From: Sean Christopherson <seanjc@google.com>
To: Michael Kelley <mhklinux@outlook.com>
Cc: Thomas Gleixner <tglx@linutronix.de>,
Ingo Molnar <mingo@redhat.com>, Borislav Petkov <bp@alien8.de>,
Dave Hansen <dave.hansen@linux.intel.com>,
"x86@kernel.org" <x86@kernel.org>,
"Kirill A. Shutemov" <kirill.shutemov@linux.intel.com>,
Juergen Gross <jgross@suse.com>,
"K. Y. Srinivasan" <kys@microsoft.com>,
Haiyang Zhang <haiyangz@microsoft.com>,
Wei Liu <wei.liu@kernel.org>, Dexuan Cui <decui@microsoft.com>,
Ajay Kaher <ajay.kaher@broadcom.com>,
Jan Kiszka <jan.kiszka@siemens.com>,
Paolo Bonzini <pbonzini@redhat.com>,
Andy Lutomirski <luto@kernel.org>,
Peter Zijlstra <peterz@infradead.org>,
"linux-kernel@vger.kernel.org" <linux-kernel@vger.kernel.org>,
"linux-coco@lists.linux.dev" <linux-coco@lists.linux.dev>,
"virtualization@lists.linux.dev"
<virtualization@lists.linux.dev>,
"linux-hyperv@vger.kernel.org" <linux-hyperv@vger.kernel.org>,
"kvm@vger.kernel.org" <kvm@vger.kernel.org>,
"xen-devel@lists.xenproject.org"
<xen-devel@lists.xenproject.org>,
Nikunj A Dadhania <nikunj@amd.com>,
Tom Lendacky <thomas.lendacky@amd.com>
Subject: Re: [PATCH 16/16] x86/kvmclock: Use TSC for sched_clock if it's constant and non-stop
Date: Mon, 10 Feb 2025 08:21:49 -0800 [thread overview]
Message-ID: <Z6onnUthSBUVAklf@google.com> (raw)
In-Reply-To: <SN6PR02MB4157A85EC0B1B2D45CB611FAD4F02@SN6PR02MB4157.namprd02.prod.outlook.com>
On Sat, Feb 08, 2025, Michael Kelley wrote:
> From: Sean Christopherson <seanjc@google.com> Sent: Friday, February 7, 2025 9:23 AM
> >
> > Dropping a few people/lists whose emails are bouncing.
> >
> > On Fri, Jan 31, 2025, Sean Christopherson wrote:
> > > @@ -369,6 +369,11 @@ void __init kvmclock_init(void)
> > > #ifdef CONFIG_X86_LOCAL_APIC
> > > x86_cpuinit.early_percpu_clock_init = kvm_setup_secondary_clock;
> > > #endif
> > > + /*
> > > + * Save/restore "sched" clock state even if kvmclock isn't being used
> > > + * for sched_clock, as kvmclock is still used for wallclock and relies
> > > + * on these hooks to re-enable kvmclock after suspend+resume.
> >
> > This is wrong, wallclock is a different MSR entirely.
> >
> > > + */
> > > x86_platform.save_sched_clock_state = kvm_save_sched_clock_state;
> > > x86_platform.restore_sched_clock_state = kvm_restore_sched_clock_state;
> >
> > And usurping sched_clock save/restore is *really* wrong if kvmclock isn't being
> > used as sched_clock, because when TSC is reset on suspend/hiberation, not doing
> > tsc_{save,restore}_sched_clock_state() results in time going haywire.
> >
> > Subtly, that issue goes all the way back to patch "x86/paravirt: Don't use a PV
> > sched_clock in CoCo guests with trusted TSC" because pulling the rug out from
> > under kvmclock leads to the same problem.
> >
> > The whole PV sched_clock scheme is a disaster.
> >
> > Hyper-V overrides the save/restore callbacks, but _also_ runs the old TSC callbacks,
> > because Hyper-V doesn't ensure that it's actually using the Hyper-V clock for
> > sched_clock.
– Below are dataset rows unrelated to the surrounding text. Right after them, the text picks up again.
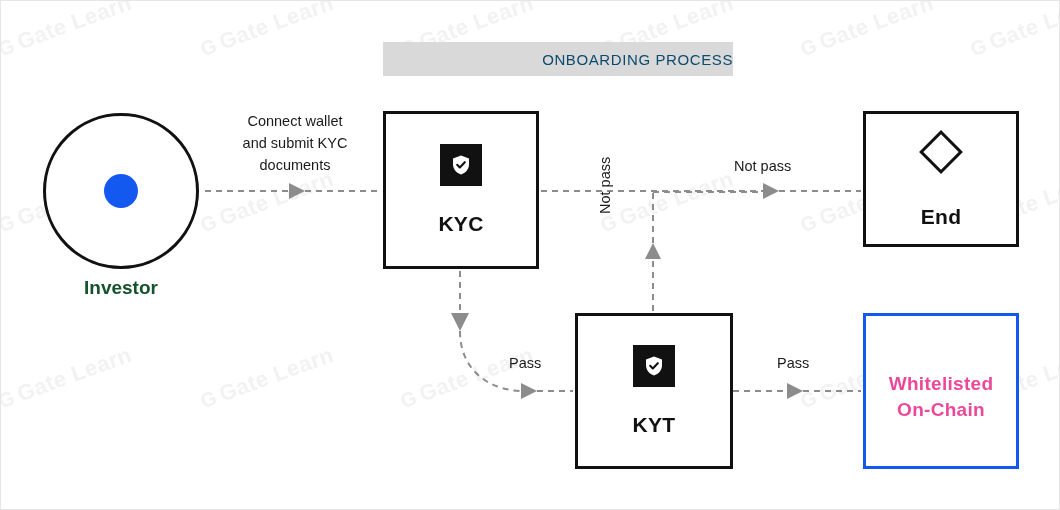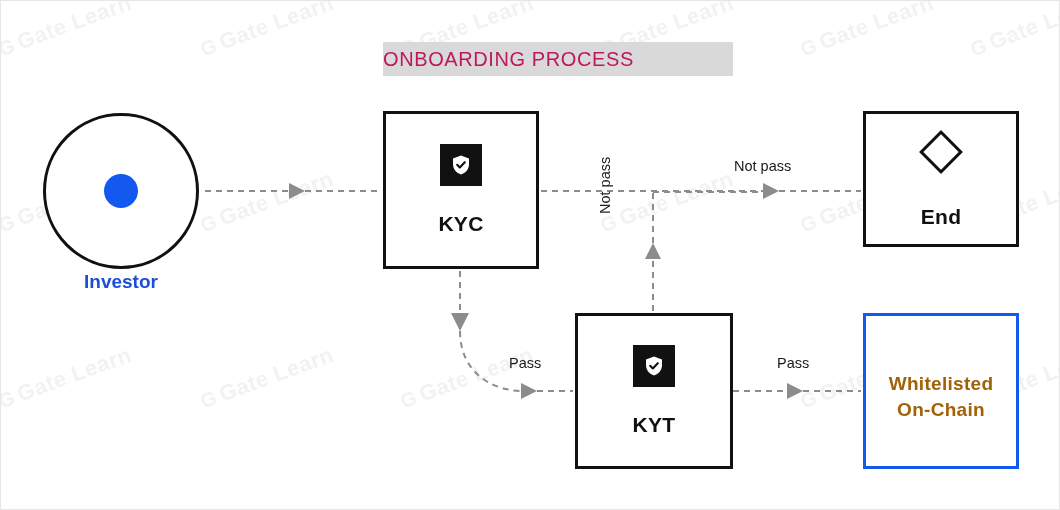"ONBOARDING PROCESS" #title-banner { color: #be185d -> #0c4a6e; font-size: 20px -> 15px; justify-content: flex-start -> flex-end }
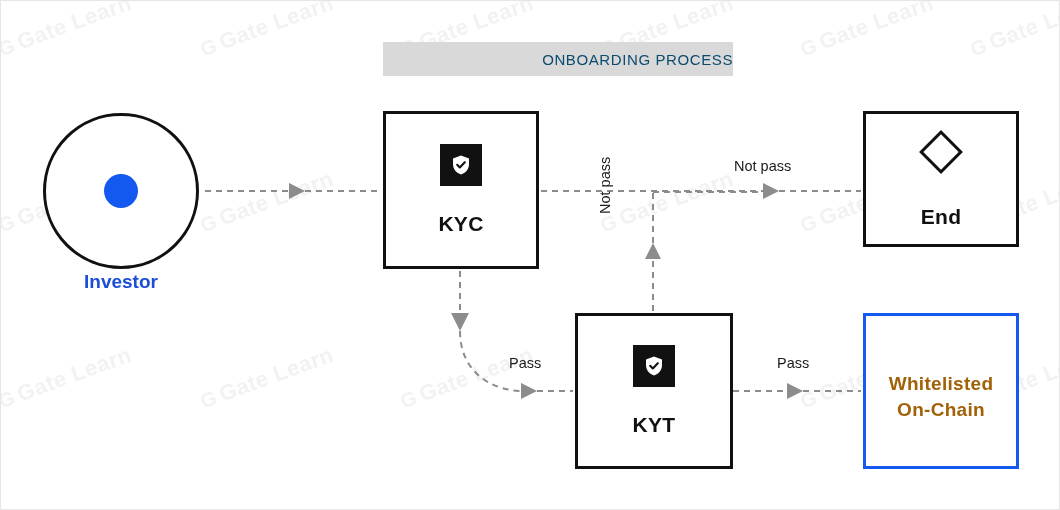"Connect wallet" div.edge-label { html: none -> <div> <div>Connect wallet</div> <div>and submit KYC</div> <div>documents</div> </div> }
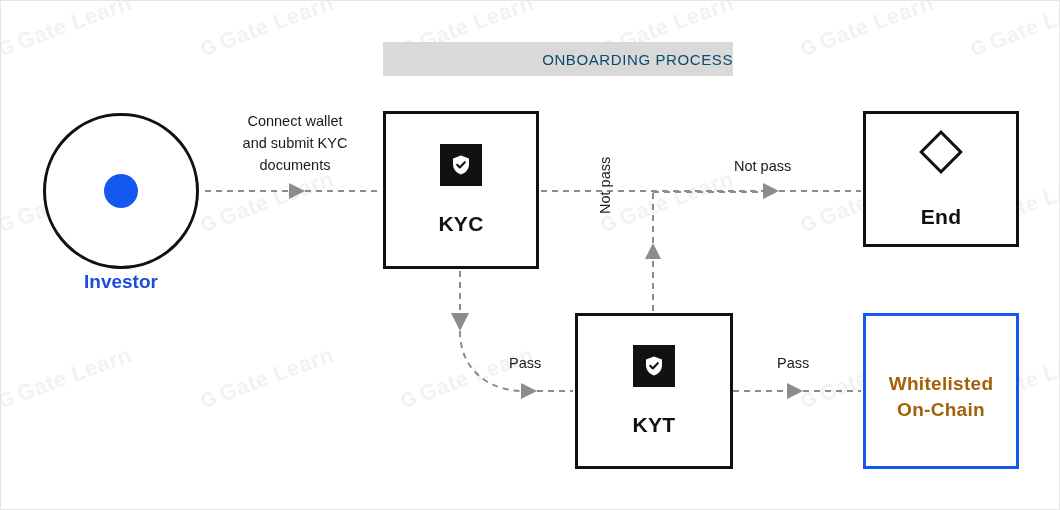"Investor" #investor-label { color: #1d4ed8 -> #14532d; top: 270px -> 276px }
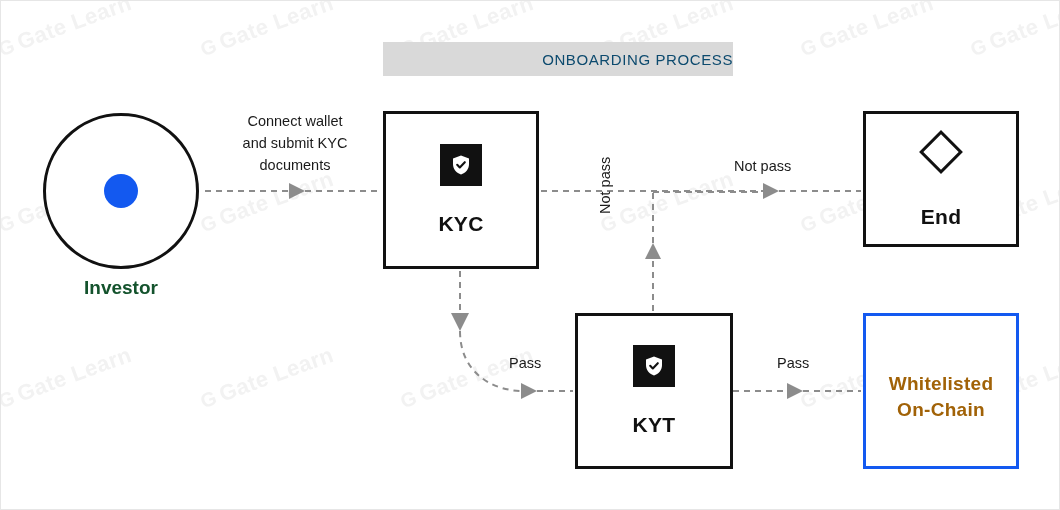"Whitelisted" .node-label.blue { color: #a16207 -> #ec4899 }
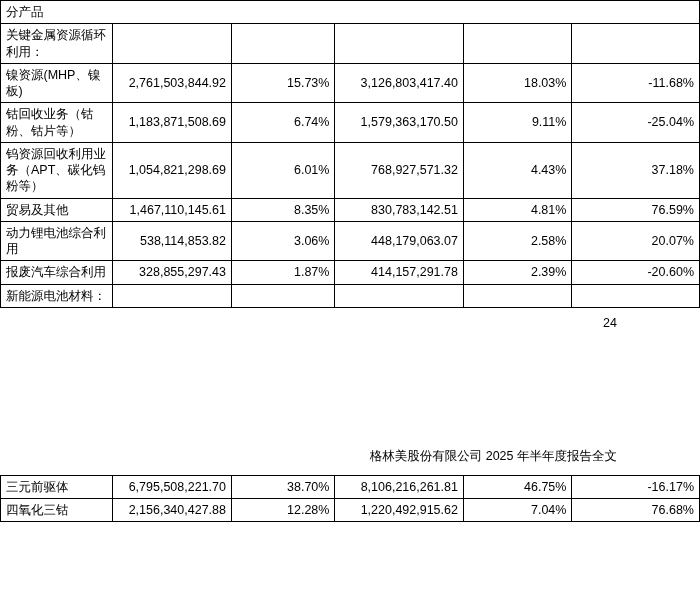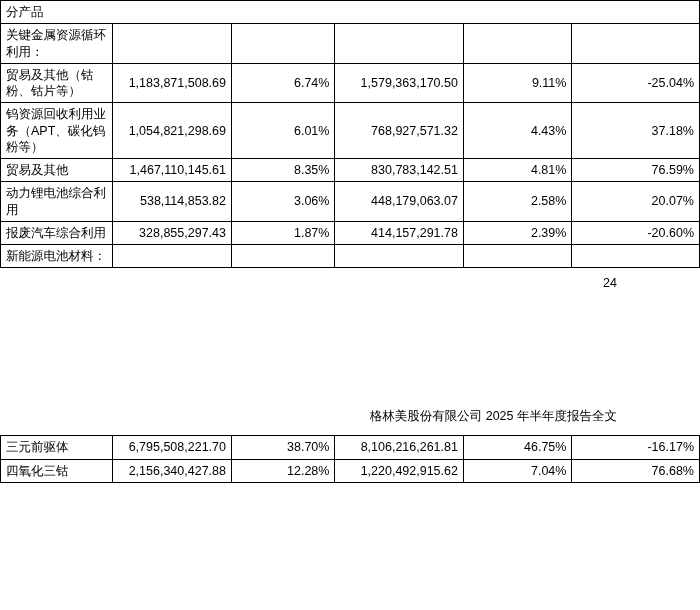"镍资源(MHP、镍板)" tr { html: none -> <tr> <td>镍资源(MHP、镍板)</td> <td>2,761,503,844.92</td> <td>15.73%</td> <td>3,126,803,417.40</td> <td>18.03%</td> <td>-11.68%</td> </tr> }
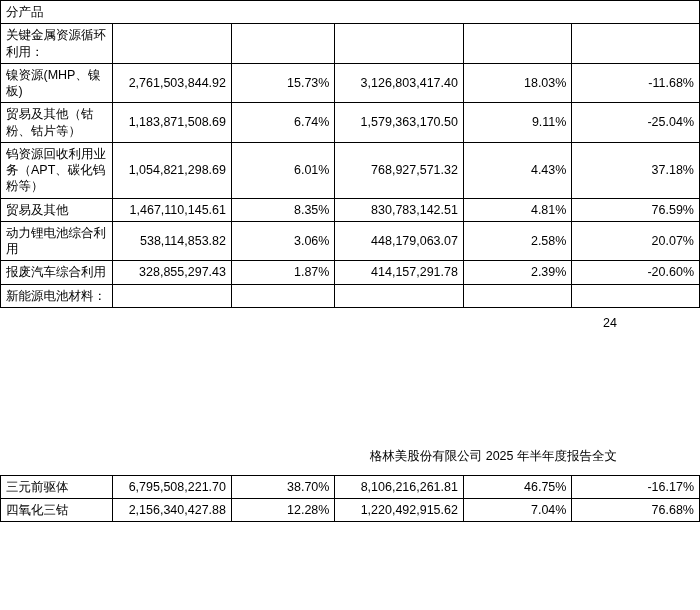"贸易及其他（钴粉、钴片等）" td.tl { text: 贸易及其他 -> 钴回收业务 }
And the code is all kinds of funky, because it tries to keep the
> > x86 code isolated from the generic HV clock code, but (a) there's already x86 PV
> > specific code in drivers/clocksource/hyperv_timer.c, and (b) splitting the code
> > means that Hyper-V overides the sched_clock save/restore hooks even when
> > PARAVIRT=n, i.e. when HV clock can't possibly be used as sched_clock.
>
> Regarding (a), the one occurrence of x86 PV-specific code hyperv_timer.c is
> the call to paravirt_set_sched_clock(), and it's under an #ifdef sequence so that
> it's not built if targeting some other architecture. Or do you see something else
> that is x86-specific?
>
> Regarding (b), in drivers/hv/Kconfig, CONFIG_HYPERV always selects PARAVIRT.
> So the #else clause (where PARAVIRT=n) in that #ifdef sequence could arguably
> have a BUILD_BUG() added. If I recall correctly, other Hyper-V stuff breaks if
> PARAVIRT is forced to "n". So I don't think there's a current problem with the
> sched_clock save/restore hooks. i
Oh, there are no build issues, and all of the x86 bits are nicely cordoned off.
My complaint is essentially that they're _too_ isolated; putting the sched_clock
save/restore setup in arch/x86/kernel/cpu/mshyperv.c is well-intentioned, but IMO
it does more harm than good because the split makes it difficult to connect the
dots to hv_setup_sched_clock() in drivers/clocksource/hyperv_timer.c.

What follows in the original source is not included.